10M+ price snapshots. 9,550+ markets. 30 days rolling. 15-minute resolution.
The complete dataset behind a public live-traded strategy (302 trades, 79.8% win rate). Free samples on Hugging Face. Full dataset and live API on Gumroad / api.protodex.io.
| Table | Rows | Description |
|---|---|---|
markets |
9,550+ | Question, category, volume_24h, liquidity, end_date |
prices |
10,000,000+ | 15-min OHLC snapshots for YES/NO outcomes |
orderbooks |
800,000+ | Bid/ask depth snapshots |
- Source: Polymarket Gamma + CLOB APIs (no scraping, no proprietary data)
- Update cadence: every 15 minutes via ForgeOS launchd job
- Categories: politics, sports, crypto, economics, geopolitics, weather, science
- Format: SQLite (single file, queryable from any language)
| Tier | Price | Format | Where |
|---|---|---|---|
| Free sample (1 day) | $0 | SQLite + CSV | Hugging Face |
| Cross-signal sample (BTC/ETH/SOL + Polymarket probabilities) | $0 | CSV | Hugging Face |
| Sample paid (1 day full SQLite) | $1 | SQLite | Gumroad |
| Full dataset (30 days) | $9 | SQLite | Gumroad |
| Live API (no download, query directly) | Free 100/day · $19/mo Pro | HTTP/JSON | api.protodex.io |
| Live subscription (auto-refreshing dataset) | $29/mo | SQLite | Gumroad |
After downloading the SQLite file:
import sqlite3, pandas as pd
con = sqlite3.connect("polymarket.db")
# Top markets by 24h volume
df = pd.read_sql("""
SELECT id, question, category, volume_24h, liquidity, end_date
FROM markets
WHERE active = 1
ORDER BY volume_24h DESC
LIMIT 20
""", con)
# 15-min prices for one market
prices = pd.read_sql("""
SELECT outcome, price, ts
FROM prices
WHERE market_id = ?
ORDER BY ts
""", con, params=("0x...",))CREATE TABLE markets (
id TEXT PRIMARY KEY,
slug TEXT,
question TEXT,
category TEXT,
volume_24h REAL,
liquidity REAL,
end_date TEXT,
active INTEGER
);
CREATE TABLE prices (
market_id TEXT,
outcome TEXT, -- 'YES' or 'NO'
price REAL, -- 0.0 to 1.0
ts TIMESTAMP,
PRIMARY KEY (market_id, outcome, ts)
);
CREATE TABLE orderbooks (
market_id TEXT,
bids TEXT, -- JSON array
asks TEXT, -- JSON array
spread REAL,
ts TIMESTAMP
);This dataset powers a public-audited crash-recovery bot:
- 302 live trades · 79.8% win rate · 2.6× win/loss ratio
- Backtest: 6,225 trades on the full dataset, 75% WR
- Documented finding: after a >20% crash, average bounce is +6.6% within 15 minutes (n=5,629)
Full methodology: polymarket-crash-bot.

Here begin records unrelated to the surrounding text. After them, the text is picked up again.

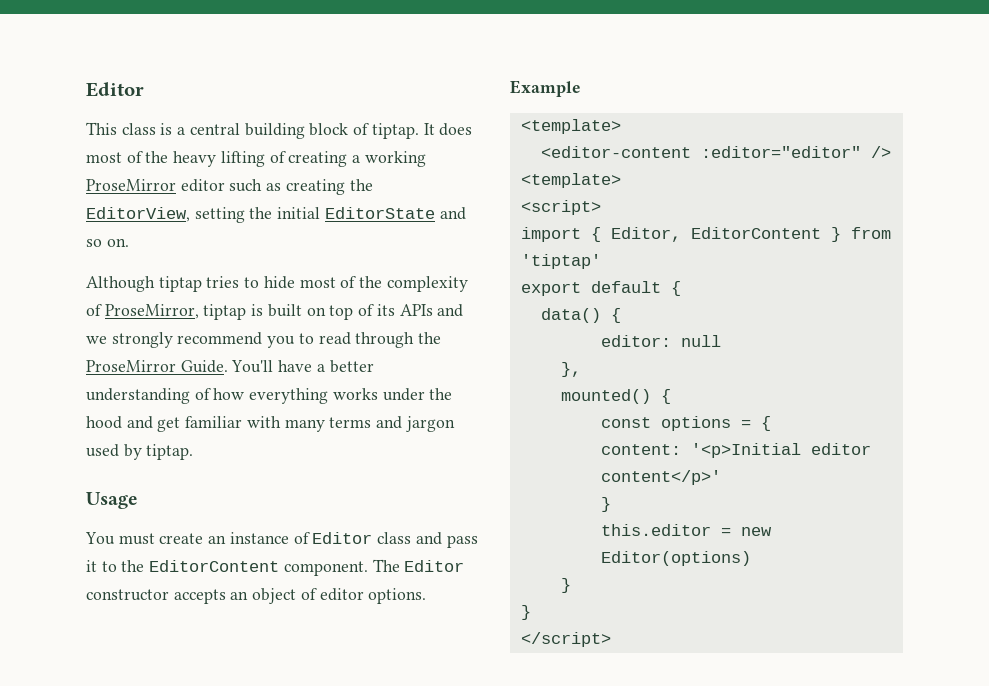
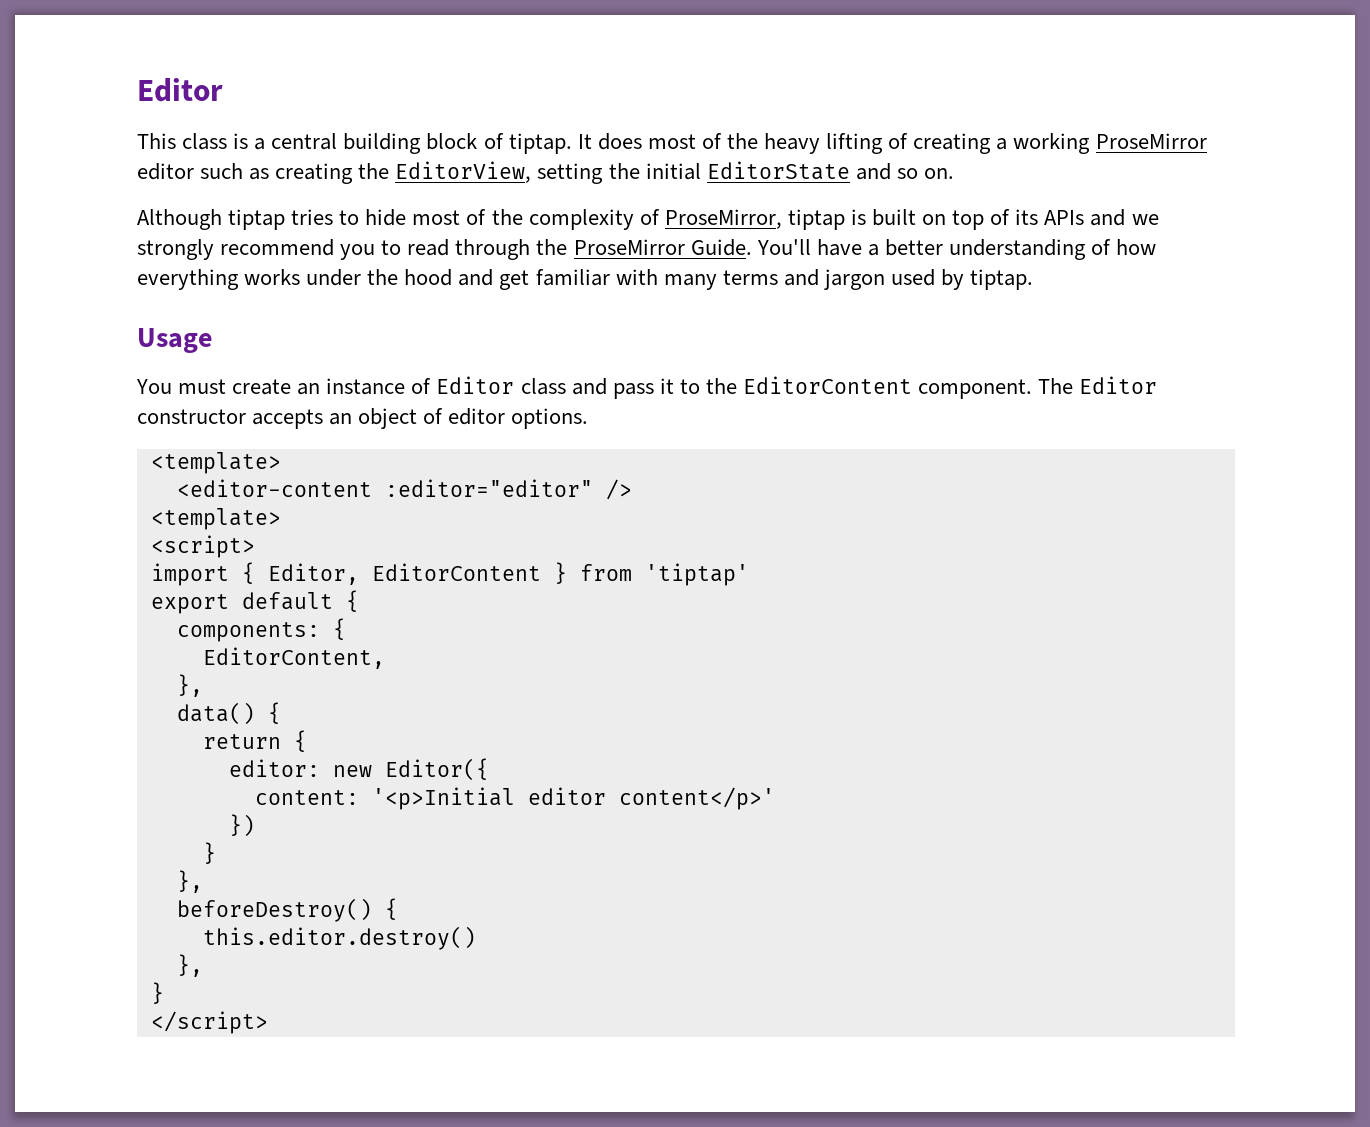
- Example
+ components: {
+ EditorContent,
+ },
  data() {
- editor: null
- },
- mounted() {
- const options = {
+ return {
+ editor: new Editor({
  content: '<p>Initial editor content</p>'
+ })
  }
- this.editor = new Editor(options)
- }
+ },
+ beforeDestroy() {
+ this.editor.destroy()
+ },

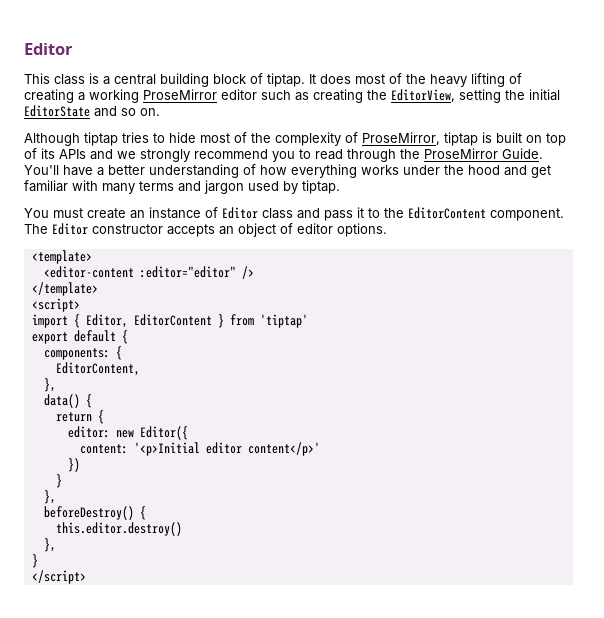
- Usage
  <editor-content :editor="editor" />
- <template>
+ </template>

Live PnL: api.protodex.io/live.
- Backtest any prediction-market strategy without paying $24K/yr for Bloomberg
- Train ML models on prediction-market mispricing signals
- Build dashboards and screeners (see polyscope)
- Feed an LLM agent with prediction-market context (MCP server coming)
MIT. Use it, fork it, ship something.